On peut le dire : avec ces affaires, Valls et Dieudonné se rendent des services mutuels !

Par le Parisien libéral.

1984 Goldstein

Franchement, en partant du principe que Dieudonné croit ce qu’il dit (ou, plus exactement, ce qu’on lui fait dire), qui peut défendre l’humoriste ? Pas grand monde, voire personne en dehors des extrémistes. Du coup, Manuel Valls nous offre un parfait exemple d’application de 1984à notre monde politico-médiatique.

 

 

En adoptant un ton martial, Valls ne se cache même pas de dire « vous ne pouvez pas ne pas savoir » et « vous êtes pour ou vous êtes contre Dieudonné ». Pas de nuance possible. Pas d’interrogation possible sur les thèmes qu’il soulève.

Pour les citoyens de base que nous sommes, c’est à la fois grave et trivial. Grave car la liberté d’expression, pensions-nous, faisait partie des valeurs fondamentales de ce pays. Trivial car, sauf cas psychiatrique, personne, même chez les fans de Dieudonné, ne songe à reproduire les actes de la police française qui, en juillet 1942, a arrêté de son propre chef, et non pas sur ordre des nazis, des Français de confession juive pour les envoyer à la mort.

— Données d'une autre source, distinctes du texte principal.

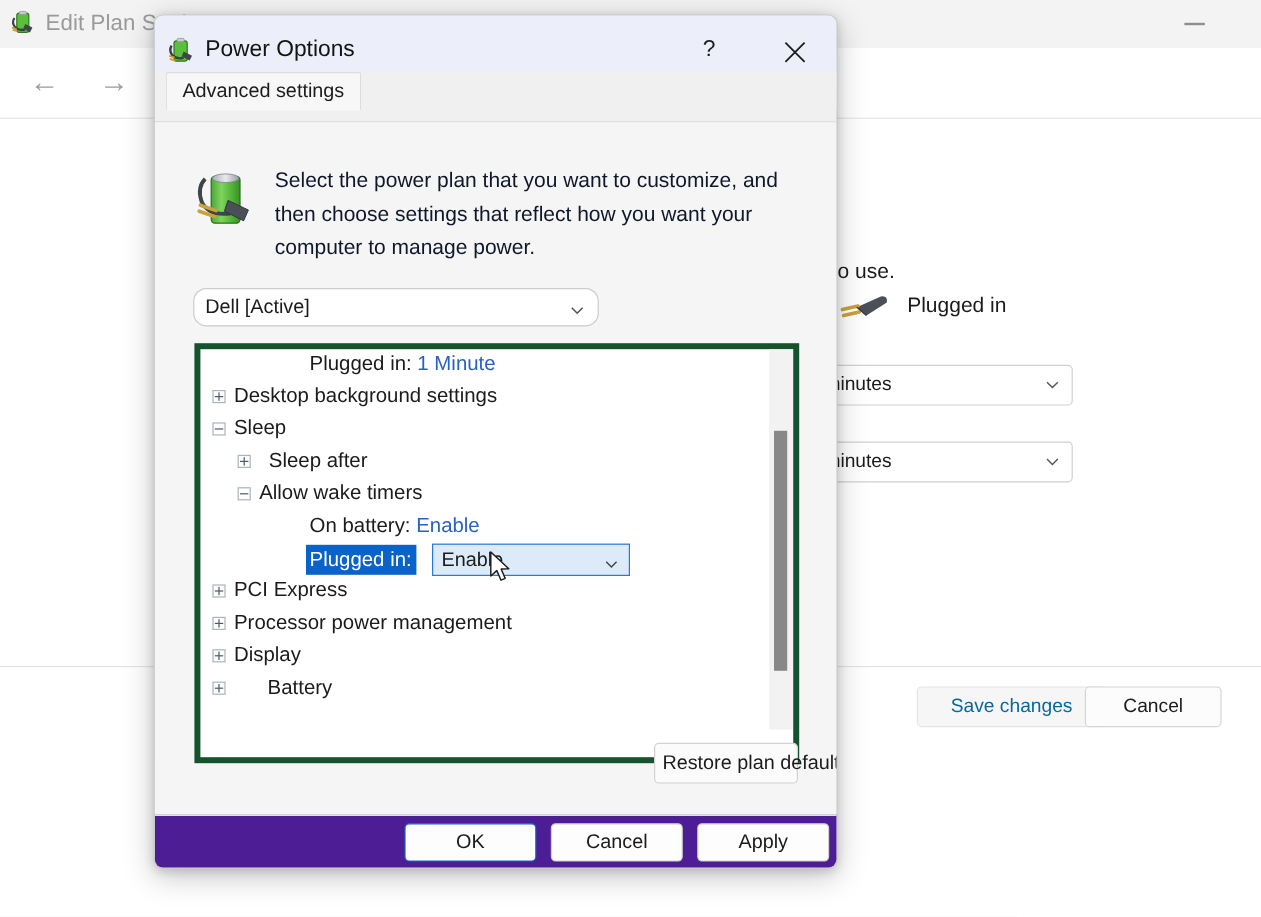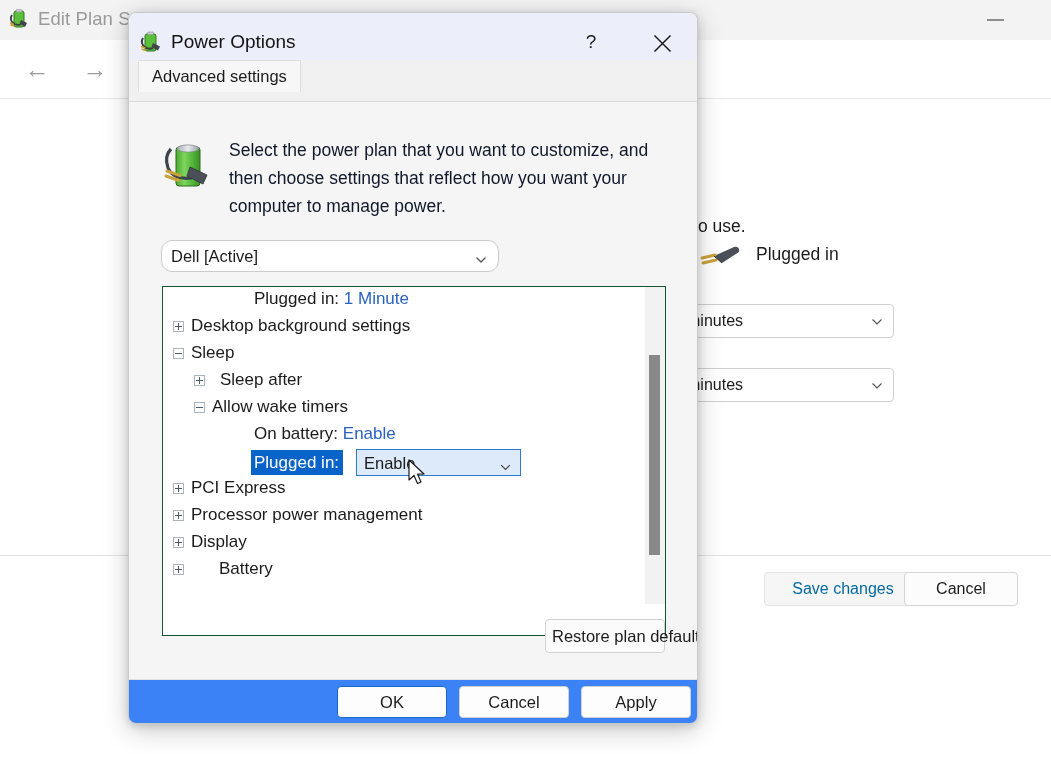--- a/index.html
+++ b/index.html
@@ -288,21 +288,21 @@
     width: 12px; height: 10px;
   }
 
   
   #dlg-tree {
     position: absolute;
     left: 33px; top: 184px;
     width: 504px;
     height: 350px;
     background: #ffffff;
-    border: 1px solid #14532d;
+    border: 5px solid #14532d;
     box-sizing: border-box;
     overflow: hidden;
     text-decoration: underline;
   }
   #tree-items {
     position: absolute;
     left: 0; top: 0;
     width: 482px;
     height: 100%;
   }
@@ -406,21 +406,21 @@
     box-sizing: border-box;
     padding: 0 6px;
     width: 120px;
   }
 
   #dlg-footer {
     position: absolute;
     left: 0; top: 666px;
     width: 568px;
     height: 44px;
-    background: #3b82f6;
+    background: #4c1d95;
     border-top: 1px solid #e2e2e2;
     padding-left: 28px;
   }
   .dlg-fbtn {
     position: absolute;
     top: 6px;
     height: 32px;
     border: 1px solid #cfcfcf;
     border-radius: 4px;
     background: #fdfdfd;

Pourtant, Dieudonné n’est pas autre chose, répétons le, que le miroir de Christiane Taubira. Comme la ministre de la justice, le comique interroge le passé colonial de la France et la concurrence mémorielle. Simplement, l’une a choisi la voix de la politique bon teint, y compris en acceptant de travailler (avec difficulté, manifestement) sous les ordres du fils d’un homme à 100% dans la ligne de ce qu’elle combat en France, tandis que l’autre se fourvoie sur un chemin qui ne peut déboucher que sur sa mort symbolique ou physique.

dieudonné valls

En tout cas, ce qu’on peut dire, c’est que Valls et Dieudonné se rendent des services mutuels. Dieudonné est martyrisé, ce qui correspond finalement au schéma dans lequel il  a inscrit sa trajectoire récente, tandis que, ô miracle, Valls peut donner des gages à gauche tout en imposant à la France une conception pour le moins curieuse de la liberté.